I don't get the impression that identifying a record that contains a valid
DKIM key record is hard.  The ABNF is pretty clear.  It's certainly easier
to say "does this start v=DKIM1;?" than it is to run a full parser on it,
but I imagine if you try to stuff a random string through a DKIM key
parser, it'll know pretty quickly most of the time that the record isn't
valid given the second character pretty much has to be "=" which is going
to trim a lot of cruft right away.

Also, a change to make this REQUIRED would take forever for the world to
adapt.  There's a great deal of inertia out there, and the benefit of such
a change isn't going to be obvious to the broader community, so you're
going to find records in the current format for years to come, and
implementations would justifiably accept the old format for some long
transition period.
I understand and accept this approach, but I would like to make a few comments based on the timeline. Domainkey was standardized in 2007, in the same year it was replaced by DKIM. This standard was replaced in 2011 by a newer one, which continues to expand. In my opinion, for the sake of interoperability, it is also necessary to address the gradual transition to more complex technologies, as well as to prepare these technologies for possible replacement. In my opinion, this is the purpose of header records. Then the question is, is 16 years enough time, given the age of email 50 years? Currently, technologies like DKIM are used to protect the domain (brand) from misuse, and the importance of these technologies will continue to grow.

Dave Crocker wrote:

If a version change marks a change to the basic standard -- ie, a change that is incompatible with the previous version -- then it is not a version change.  It is creation of a new protocol.
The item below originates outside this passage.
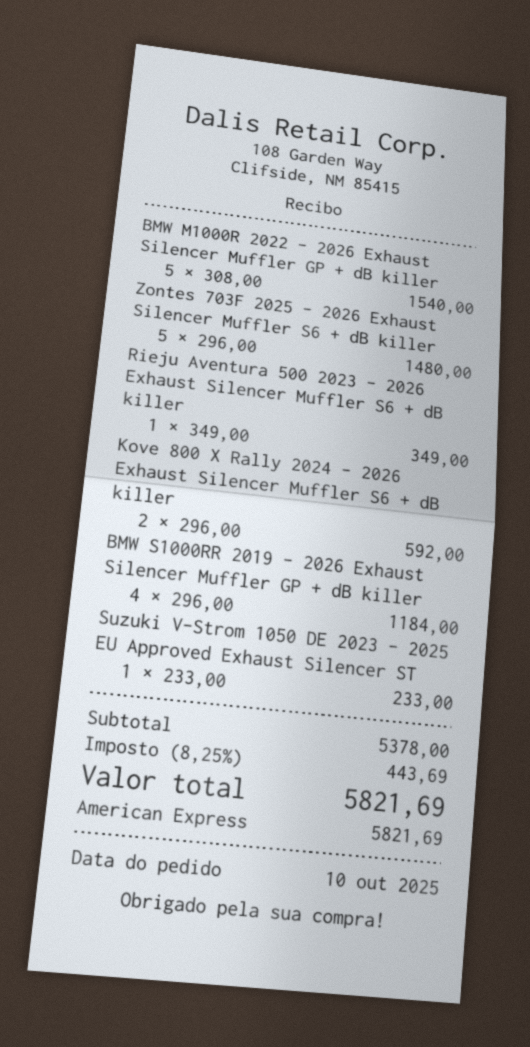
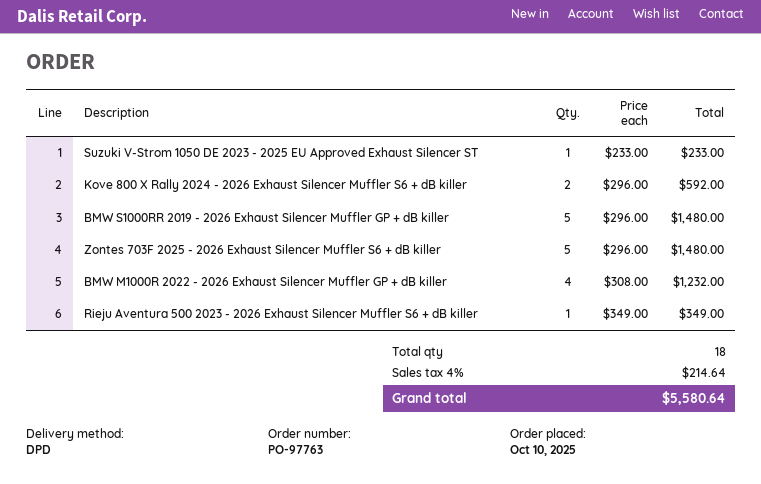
BMW M1000R 2022 - 2026 Exhaust Silencer Muffler GP + dB killer: 5 x 308.00 = 1540.00 -> 4 x 308.00 = 1232.00
BMW S1000RR 2019 - 2026 Exhaust Silencer Muffler GP + dB killer: 4 x 296.00 = 1184.00 -> 5 x 296.00 = 1480.00
tax: 8.25% = 443.69 -> 4% = 214.64
total: 5821.69 -> 5580.64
I understand. I did not take proper care about former DomainKey, which can make 
everything worse. Simple backward compatibility and I forget it.

Are you talking about DKIM records out in the general Internet, or only
within domains you control?
I talking about domains under my control. But part of records has been provided by 3rd party, I would like to enforce strict compliance with current RFCs (SPF, DKIM, DMARC ...)

2) Is it possible to specify precisely under which conditions the DKIM
key is valid? Some third party records contain only an empty record "",
others contain only revoked key like "p=" or it is a reference to a
non-existent record. Unfortunately, RFCs do not provide unambiguous
information on under which conditions this record is invalid. From my
perspective, use of non-existing records or empty strings can draw that
key useless, but rules specifying that in RFC or BCP will be welcome.

I disagree that this is ambiguous.  An empty string isn't a valid DKIM key
record.  An empty "p=" value is a valid DKIM key record indicating "there
was a key here, but it's been revoked".

Steve Aktins wrote:

Section 3.6.1 of RFC 6376 describes the p= value as REQUIRED.

I overlooked that before, which make negotiation about compliance harder.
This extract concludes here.